Several options are available for automatic or machine-generated captions/transcripts for both live and recorded materials. This process is commonly referred to as automatic speech recognition (ASR) and often has an accuracy rate of anywhere from 60% - 85%.
ASR solutions are available within an LMS (i.e., Blackboard, Collab, Canvas), video tools (i.e., YouTube, Panopto, Kaltura), and video conferencing tools (i.e., Zoom, Teams, Webex). While this technology is improving quickly, the resulting product still does not meet the level of accuracy for academic purposes by default.
AN ADDITIONAL STEP IS REQUIRED when ASR captions/transcripts are the planned solution for captions/transcripts of a recorded event. After the event has ended and the recording is ready, the ASR captions/transcripts must be reviewed and edited to meet the 99% accuracy threshold required.
When using vendor-based, professional services (companies that employ human transcriptionists), the resulting product reaches a minimum of 99% for most recorded materials and often 85% or above for live events. A person creating these resources is also more likely to understand the context of the audio and provide more accurate captions/transcripts, and understanding the context of the event/recording.

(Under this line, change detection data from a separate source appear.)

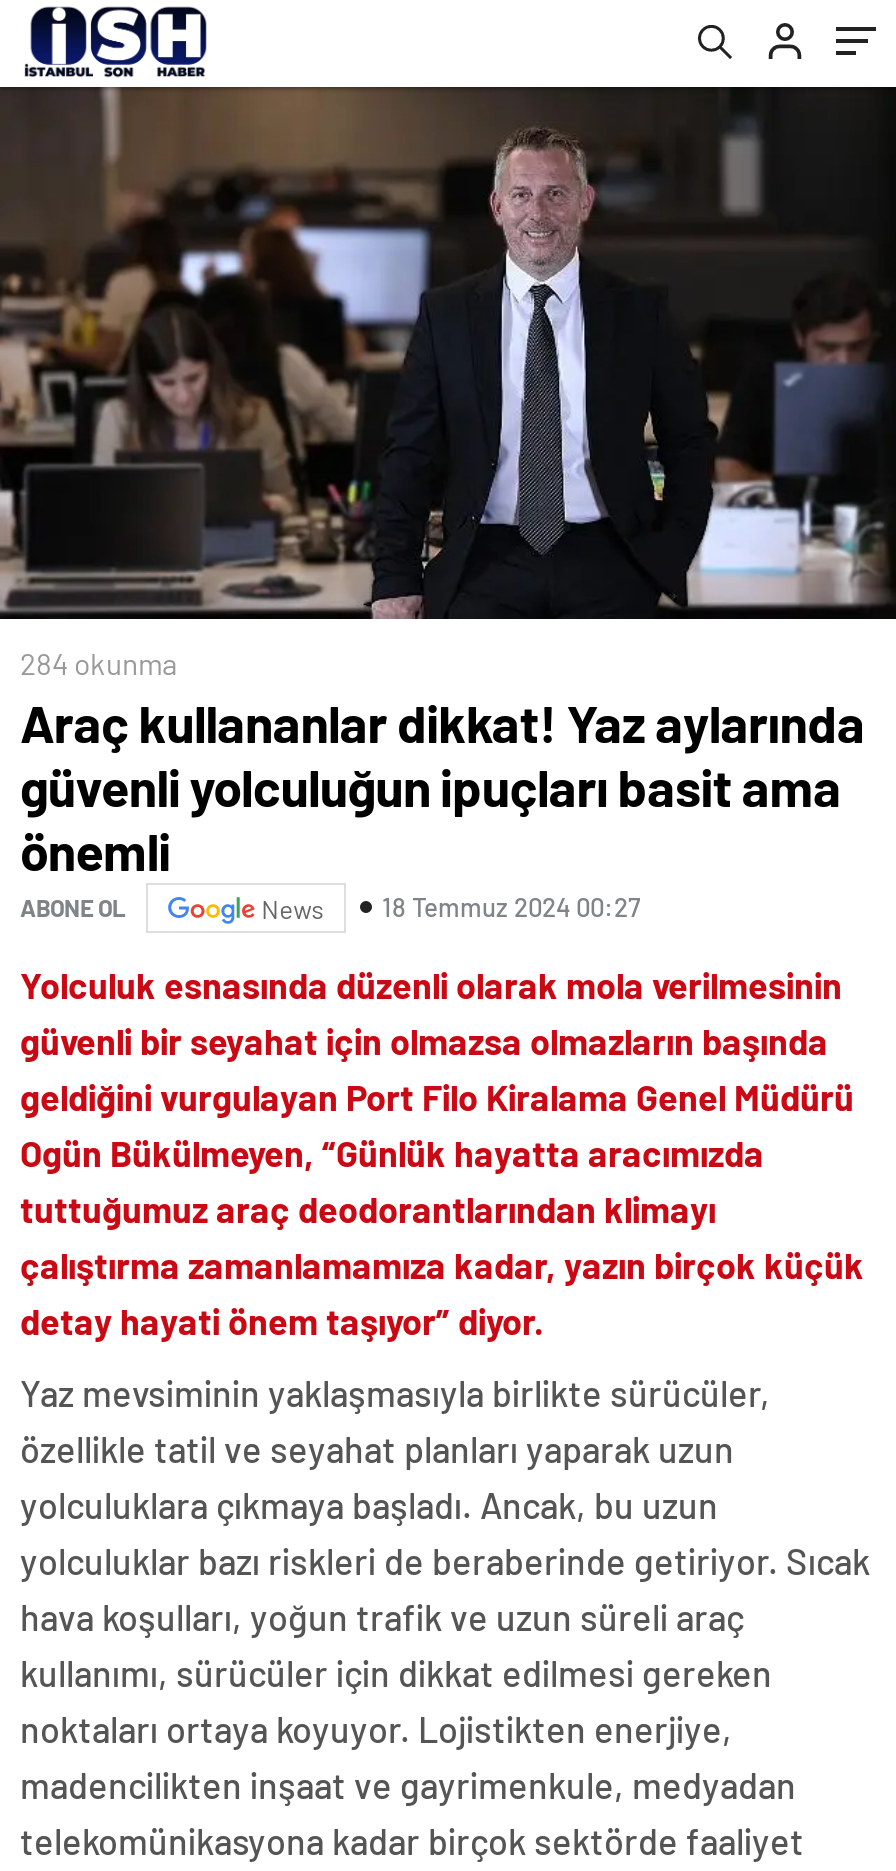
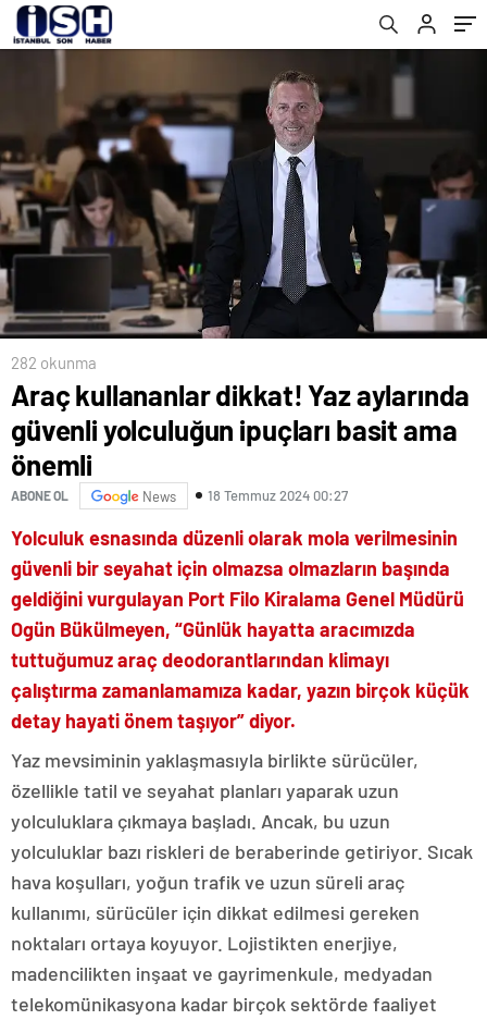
[20,644,178,680] 284 okunma -> [11,352,97,372] 282 okunma

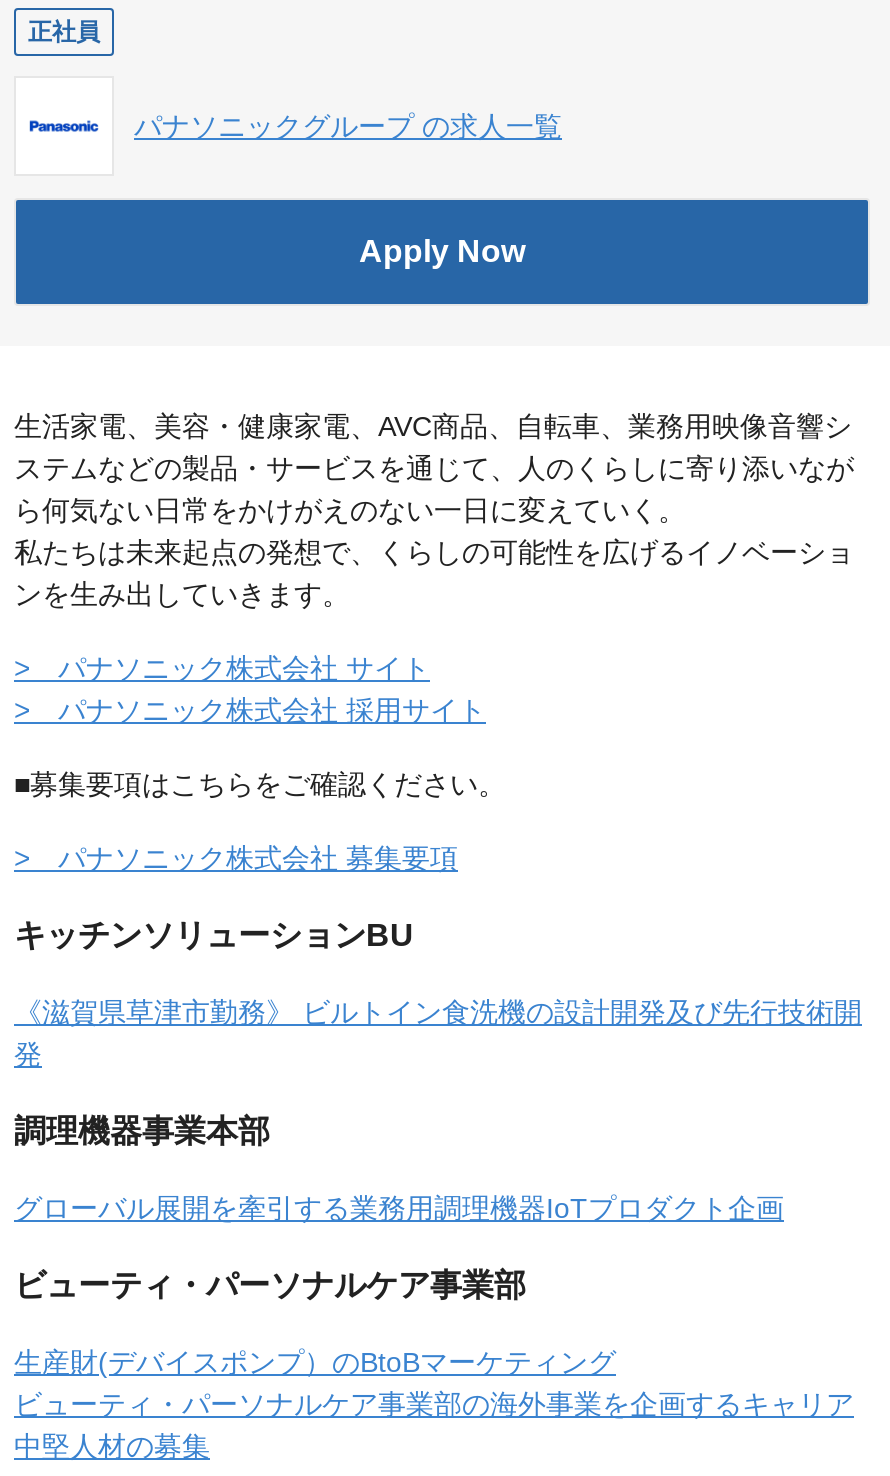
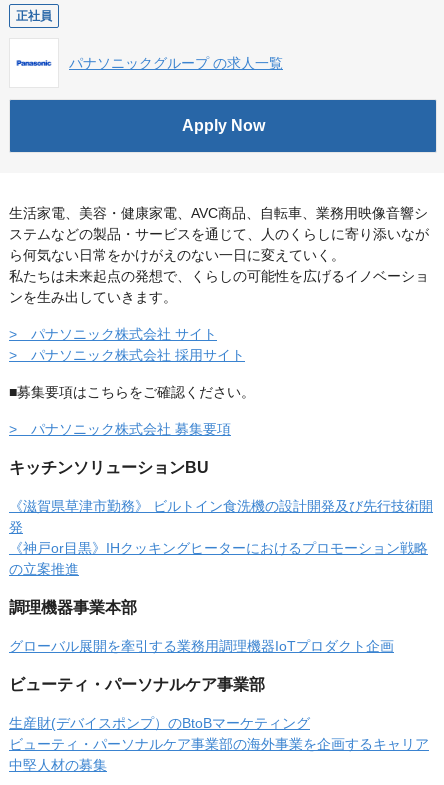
none -> [9,540,428,577] 《神戸or目黒》IHクッキングヒーターにおけるプロモーション戦略 | の立案推進

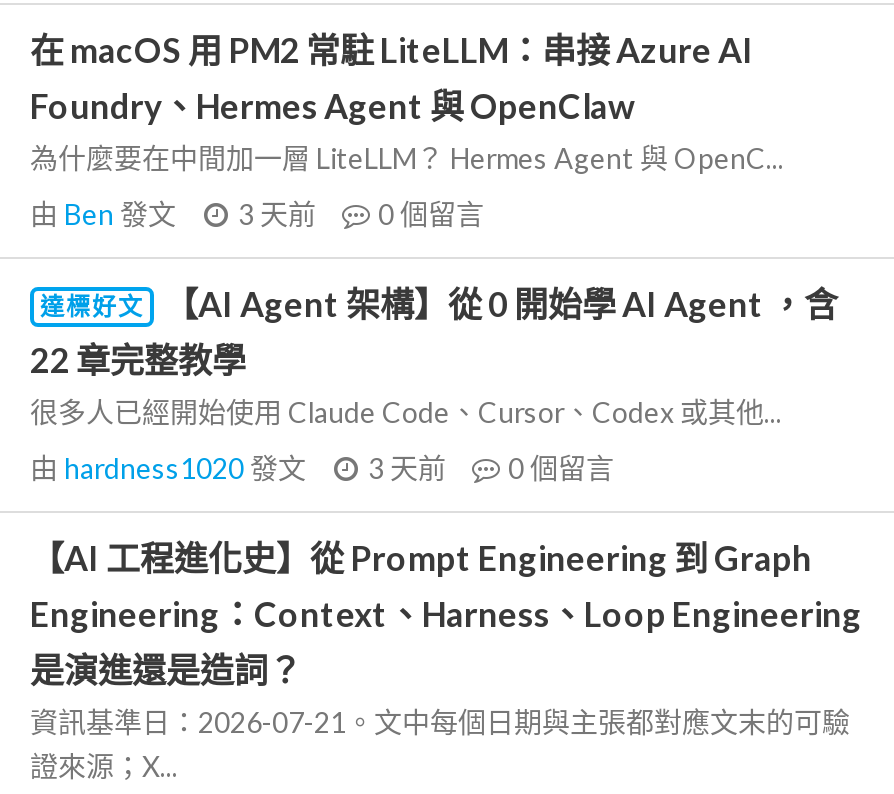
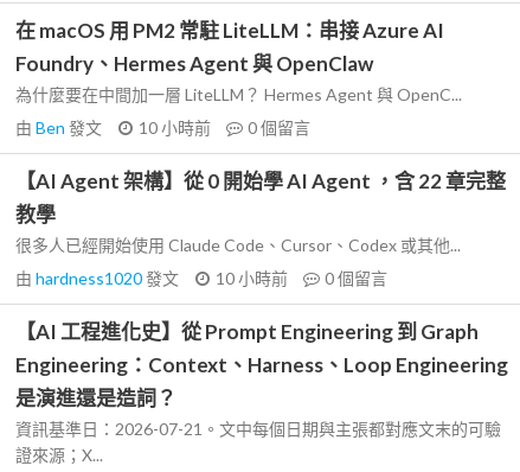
[30,197,484,231] 由Ben發文 3 天前 0個留言 -> [15,117,310,138] 由Ben發文 10 小時前 0個留言
[30,283,838,381] 達標好文 | 【AI Agent 架構】從 0 開始學 AI Agent ，含 | 22 章完整教學 -> [15,168,506,227] 【AI Agent 架構】從 0 開始學 AI Agent ，含 22 章完整 | 教學
[30,451,614,485] 由hardness1020發文 3 天前 0個留言 -> [15,268,387,288] 由hardness1020發文 10 小時前 0個留言

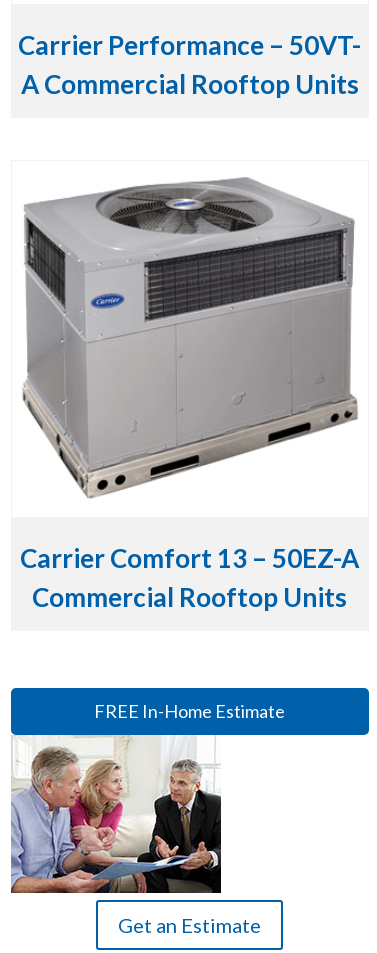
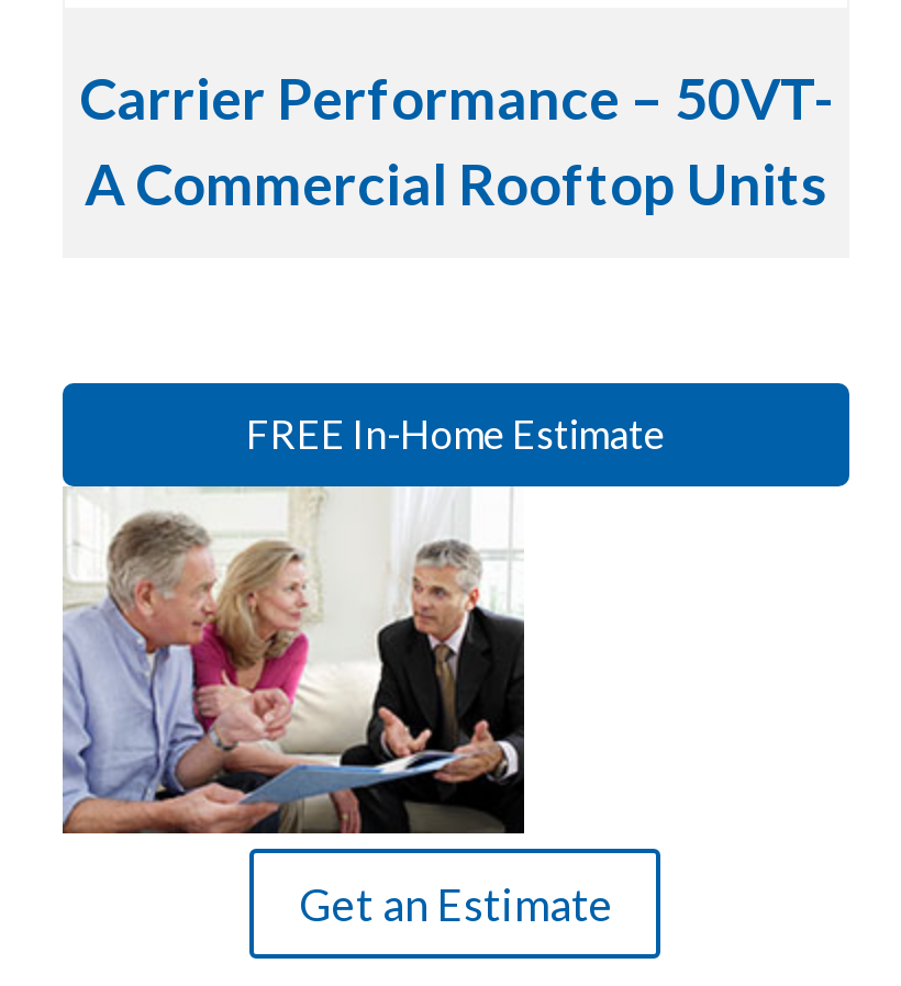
[22,177,358,499] [image] -> none
[20,542,360,613] Carrier Comfort 13 – 50EZ-A | Commercial Rooftop Units -> none

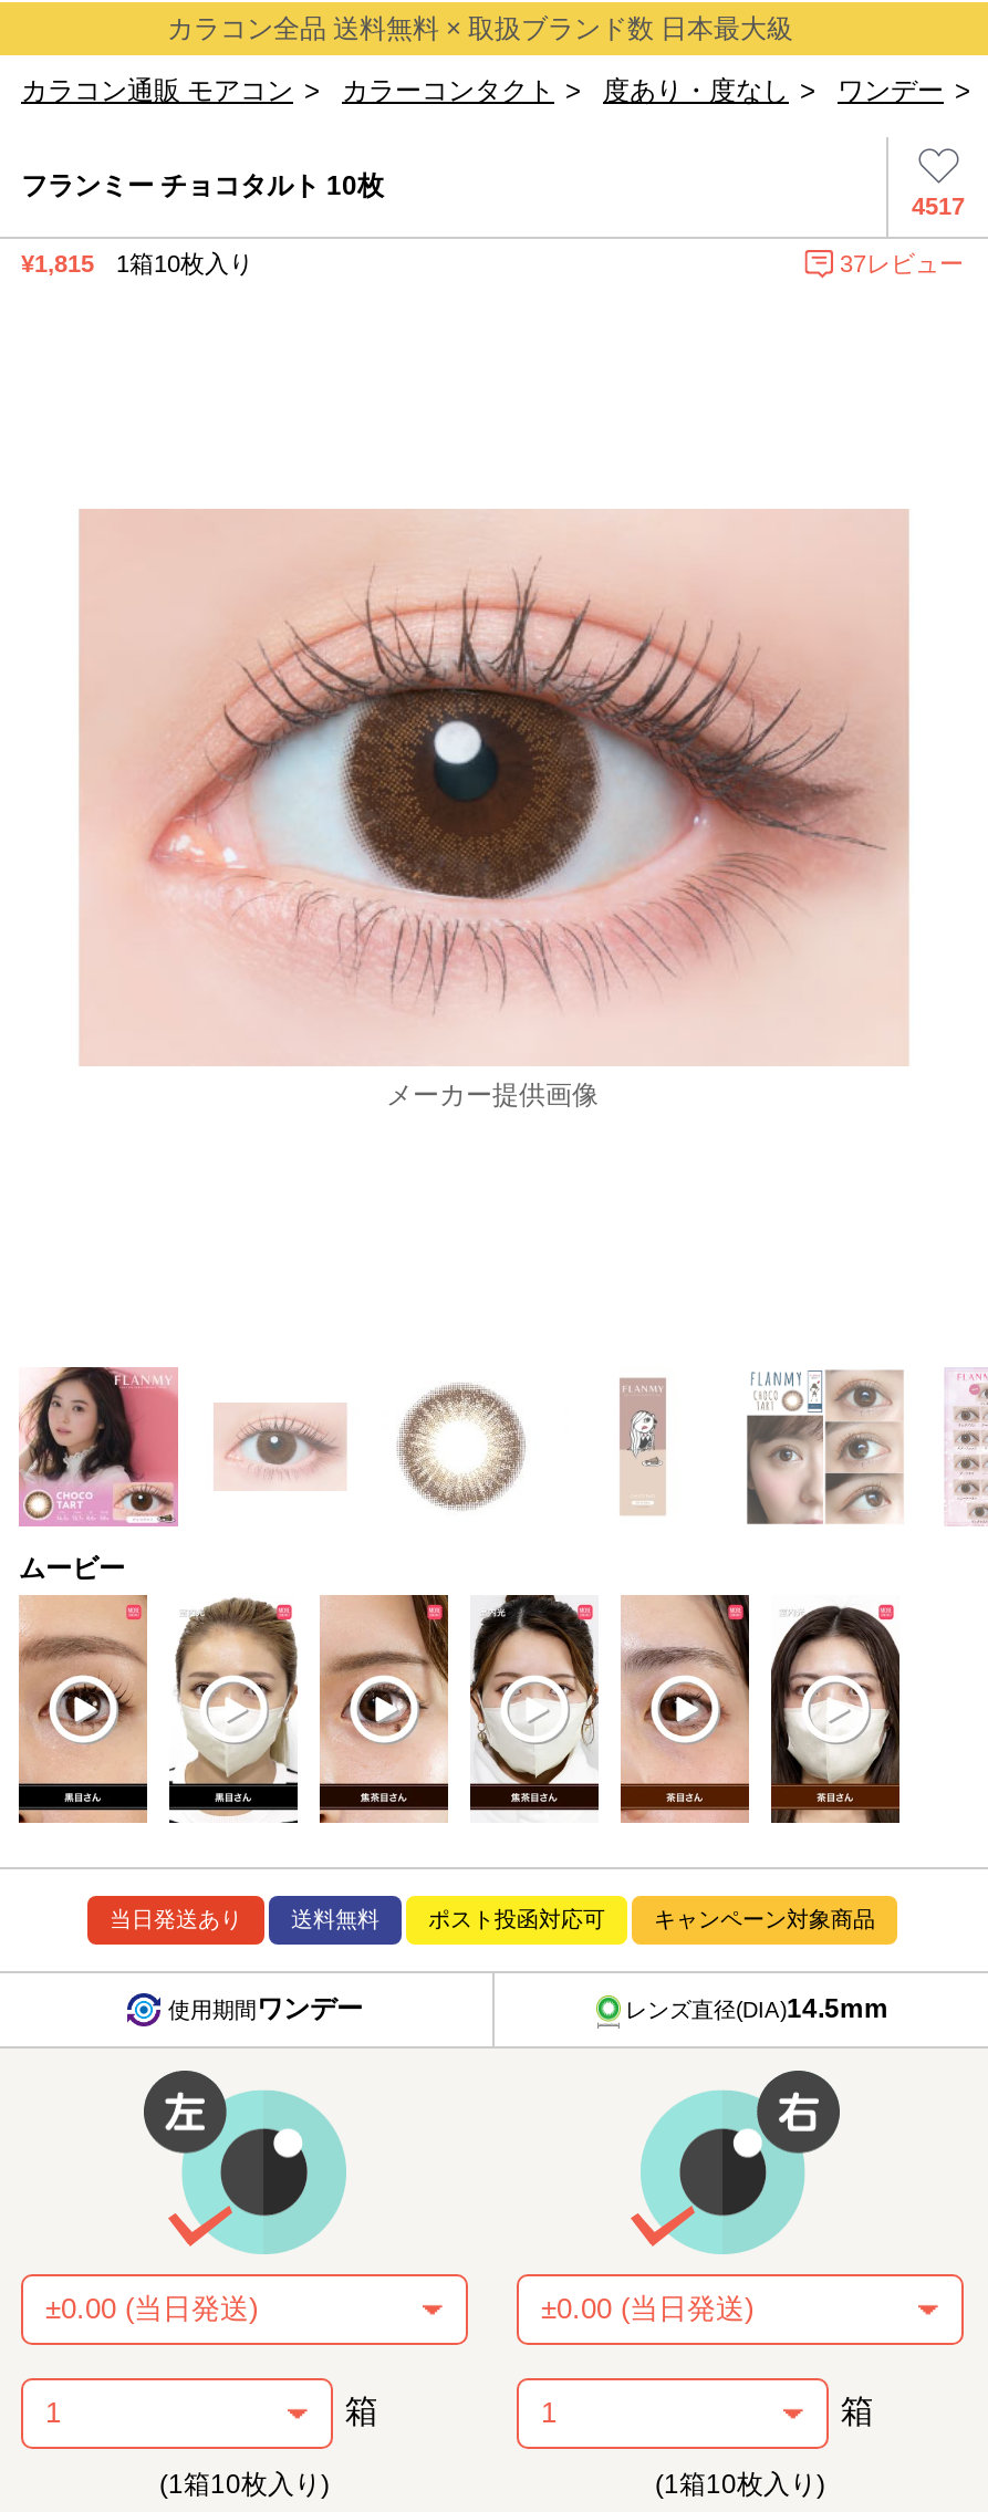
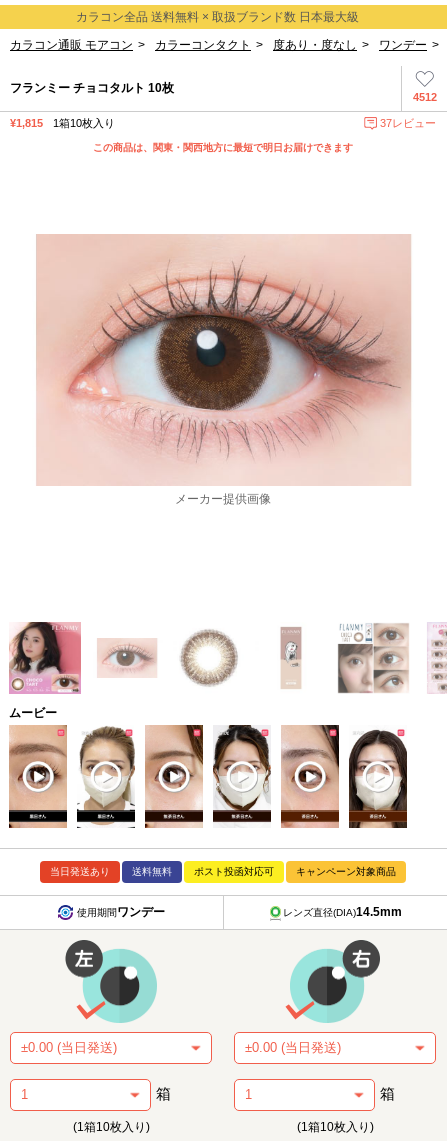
[912,192,965,219] 4517 -> [412,91,436,103] 4512
none -> [93,142,353,153] この商品は、関東・関西地方に最短で明日お届けできます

Understanding the time involved with this review, the Captioning Project focuses on providing solutions that do not require this additional step. Captions and transcripts provided by professional services are required by contract to achieve an accuracy rate of 99%. The intention of the project's combination of central funding and the coordinated management approach is to remove as many barriers as possible, making it as straightforward as possible for instructors to provide these resources for enhanced engagement in their courses.